Un article de Sandro Magister sur Settimo Cielo :
Le procès du siècle requiert le pape au tribunal. Qui risque également un incident avec la Chine.
Parmi les documents en possession du tribunal du Vatican appelé à juger le cardinal Giovanni Angelo Becciu et d'autres accusés, dont la prochaine audience est fixée au 25 janvier, figure une note d'information au sommet de laquelle il est écrit que "lors de l'audience du 6 avril dernier, le Saint-Père a donné la permission de rendre publique la note susmentionnée". Signé : Edgar Peña Parra, Secrétaire d'État par intérim.
C'est ce que fait Settimo Cielo dans ce billet : fournir aux lecteurs les caractéristiques essentielles de ce document jusqu'ici inédit, remis par Peña Parra au tribunal du Vatican pour décrire la situation de la Secrétairerie d'État au moment de sa prise de fonction en tant que suppléant, le 15 octobre 2018, " ainsi que certains aspects du travail de la Secrétairerie d'État concernant l'immeuble du 60 Sloane Avenue à Londres ".
Le dossier compte 322 pages, avec de nombreuses annexes, mais les pages clés sont les vingt premières avec la note de Peña Parra. Il s'agit notamment d'informations qui pourraient créer un incident diplomatique avec nul autre que la Chine.
En effet, on y lit "quelques nouvelles fournies par l'archevêque de Vilnius (Lituanie) concernant l'insécurité" du système informatique du Vatican. M. Peña Parra a précisé : "Un neveu de l'archevêque, expert en la matière, avait la preuve de l'intrusion de la Chine dans notre système informatique et nous en avions la preuve".
*
Au-delà de la vulnérabilité informatique, le tableau que Peña Parra dresse de la Secrétairerie d'État et en particulier de son bureau administratif dirigé à l'époque par Mgr Alberto Perlasca est résolument critique.
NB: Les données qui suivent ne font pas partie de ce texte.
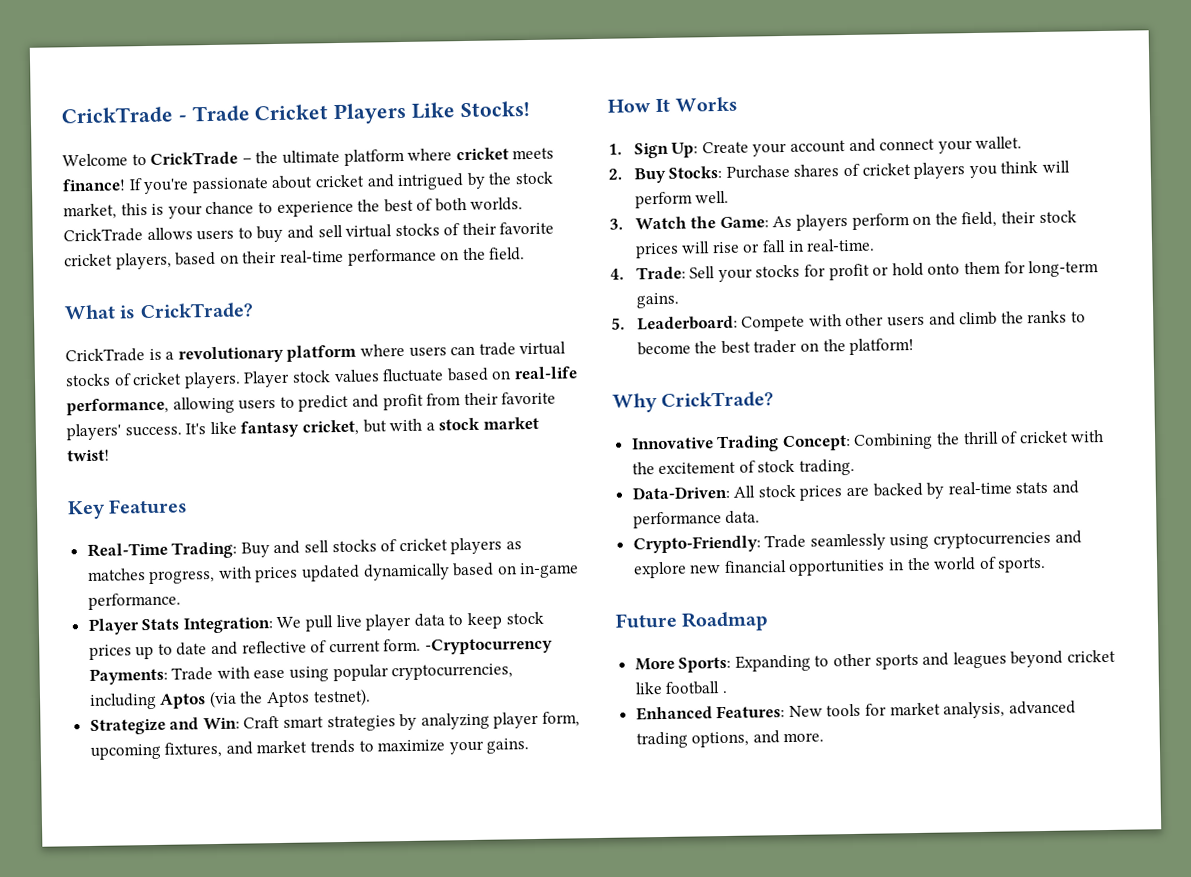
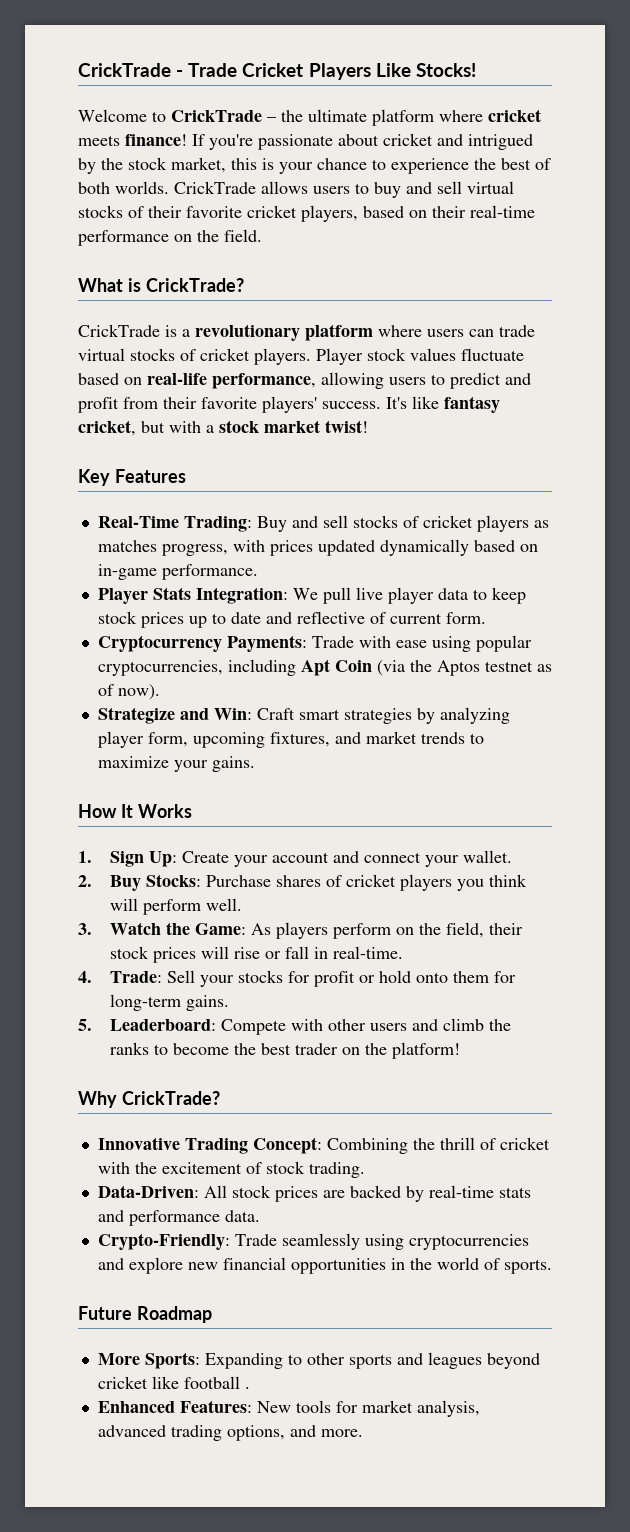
- Player Stats Integration: We pull live player data to keep stock prices up to date and reflective of current form. -Cryptocurrency Payments: Trade with ease using popular cryptocurrencies, including Aptos (via the Aptos testnet).
+ Player Stats Integration: We pull live player data to keep stock prices up to date and reflective of current form.
+ Cryptocurrency Payments: Trade with ease using popular cryptocurrencies, including Apt Coin (via the Aptos testnet as of now).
"Le Saint-Père avait demandé un audit du bureau administratif et des fonds de la Secrétairerie d'État, qui aurait dû être achevé avant l'arrivée du nouveau remplaçant", c'est-à-dire Peña Parra à la place de son prédécesseur Becciu.
Mais rien de tout cela n'a été fait. M. Peña Parra a écrit que M. Perlasca a justifié son manquement en arguant que "la Secrétairerie d'État avait vécu des moments très difficiles ces dernières années avec le Secrétariat à l'économie, en raison des prétentions du cardinal George Pell à prendre le contrôle de toute l'administration du Saint-Siège, ce qui signifiait interférer dans les compétences propres de la Secrétairerie d'État dans le domaine administratif. Deuxièmement, Mgr Perlasca était d'avis que tant le précédent Auditeur général, le Dr Libero Milone, que l'actuel Auditeur général, le Dr Alessandro Cassinis Righini, n'étaient pas des personnes dignes de confiance".
Peña Parra écrit que l'auditeur et lui-même ont insisté à plusieurs reprises pour que la volonté du pape soit respectée. Mais en vain. Le bureau administratif a fait une "grève blanche", sans changer d'un iota son "modus operandi" systématique, décrit comme suit :
"C'est un mécanisme dans lequel le supérieur est mis sous pression, le poussant à agir rapidement, prévoyant des événements 'catastrophiques', tels que : 'Si vous ne signez pas immédiatement, vous risquez de perdre beaucoup d'argent'. [J'ai souvent été interrompu de manière inattendue lorsque je recevais des ambassadeurs, des évêques, etc. pour signer des documents urgents qui, selon eux, ne pouvaient pas attendre la fin des entretiens. [Le leitmotiv constant était que je ne connaissais pas la "machine" et que, par conséquent, les incertitudes que je soulevais n'étaient pas fondées et ne faisaient que ralentir le travail du bureau administratif".
La mauvaise gestion concernait également l'argent détenu par le Secrétariat d'État, déposé dans trois fonds de placement et dans pas moins de treize banques, les contrats respectifs étant "presque toujours conclus en faveur des contreparties". Sans parler des "erreurs graves" dans les comptes, qui ont "gonflé de manière injustifiée la valeur du patrimoine géré par le Secrétariat d'État", qui, à une certaine date, a été considéré comme valant 603 millions d'euros alors qu'il s'agissait en fait de 425 millions.